[Exercise requirements]
Starting at the line that contains "- Светлая память УЧИТЕЛЮ" in the listing below, write out every line word for word until you have written the line that contains "По велению души".

##### The records

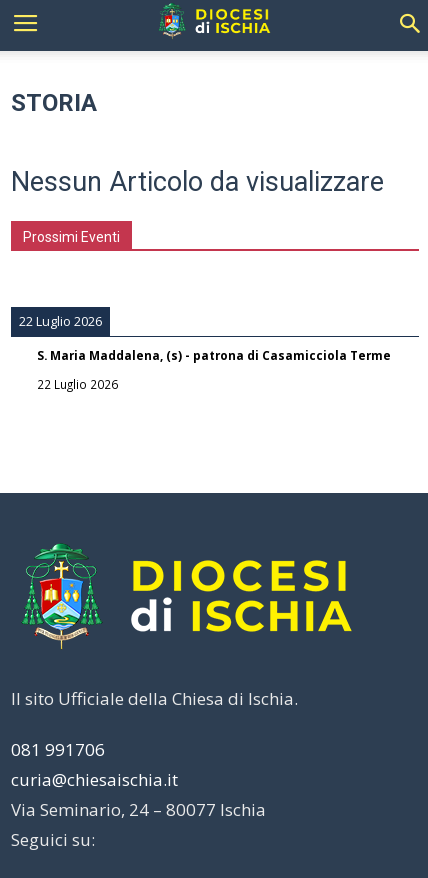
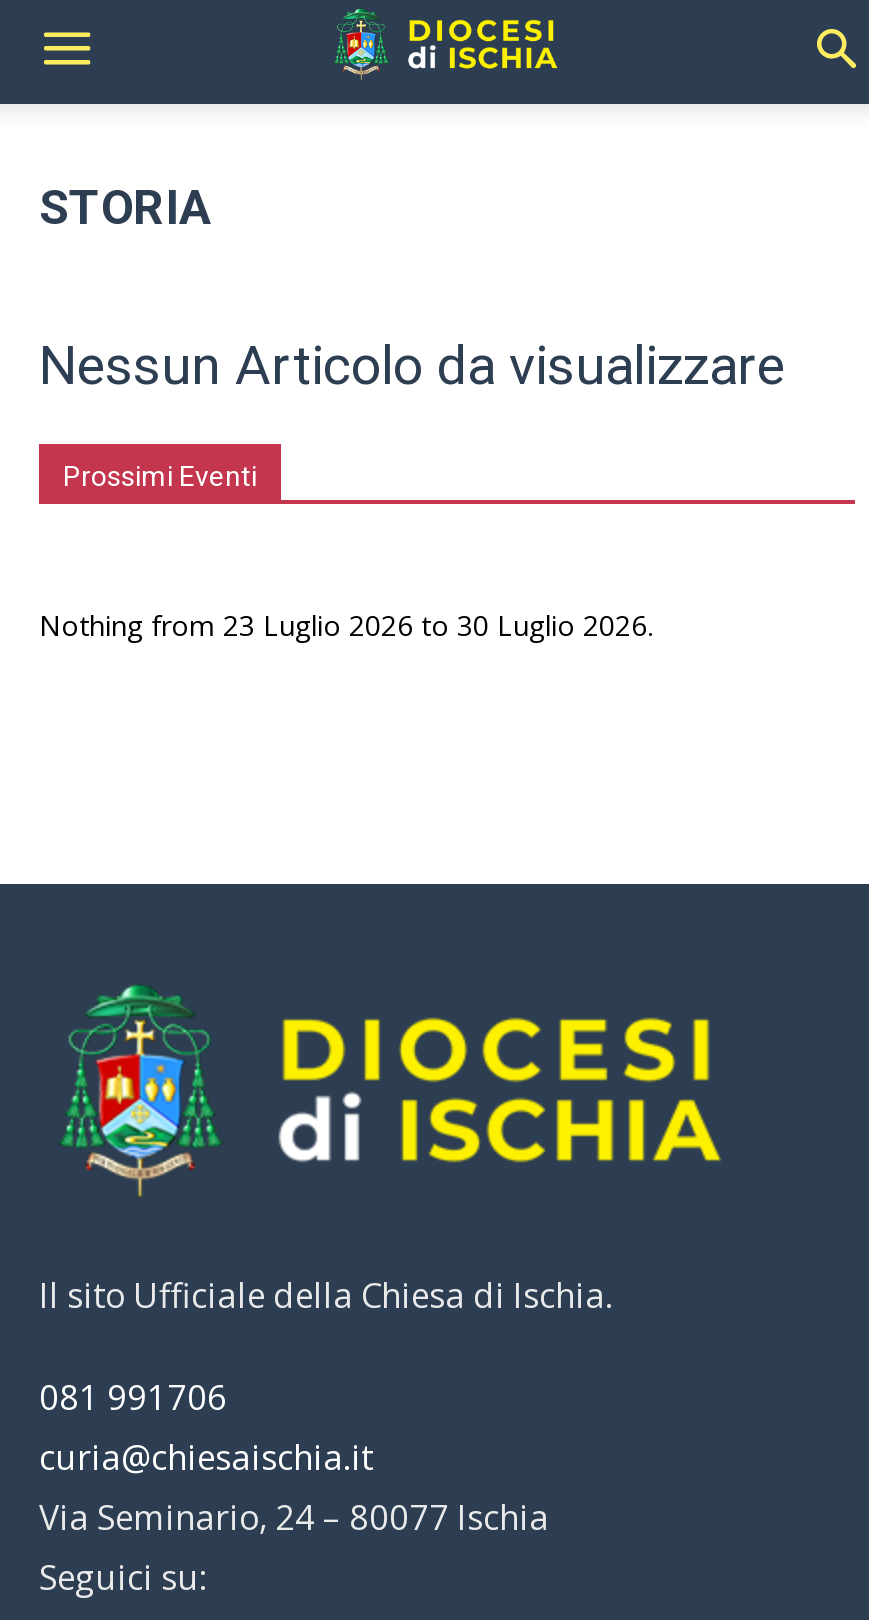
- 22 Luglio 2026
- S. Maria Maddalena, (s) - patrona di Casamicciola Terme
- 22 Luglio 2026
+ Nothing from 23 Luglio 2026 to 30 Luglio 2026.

##########
##### The records

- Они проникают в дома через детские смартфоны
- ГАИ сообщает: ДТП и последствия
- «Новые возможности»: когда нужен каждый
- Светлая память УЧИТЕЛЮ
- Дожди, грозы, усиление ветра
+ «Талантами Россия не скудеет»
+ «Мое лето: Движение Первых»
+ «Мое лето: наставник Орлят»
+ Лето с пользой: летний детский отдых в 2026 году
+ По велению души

##########

[Result for this exercise]
- Светлая память УЧИТЕЛЮ
- Дожди, грозы, усиление ветра
+ «Талантами Россия не скудеет»
+ «Мое лето: Движение Первых»
+ «Мое лето: наставник Орлят»
+ Лето с пользой: летний детский отдых в 2026 году
+ По велению души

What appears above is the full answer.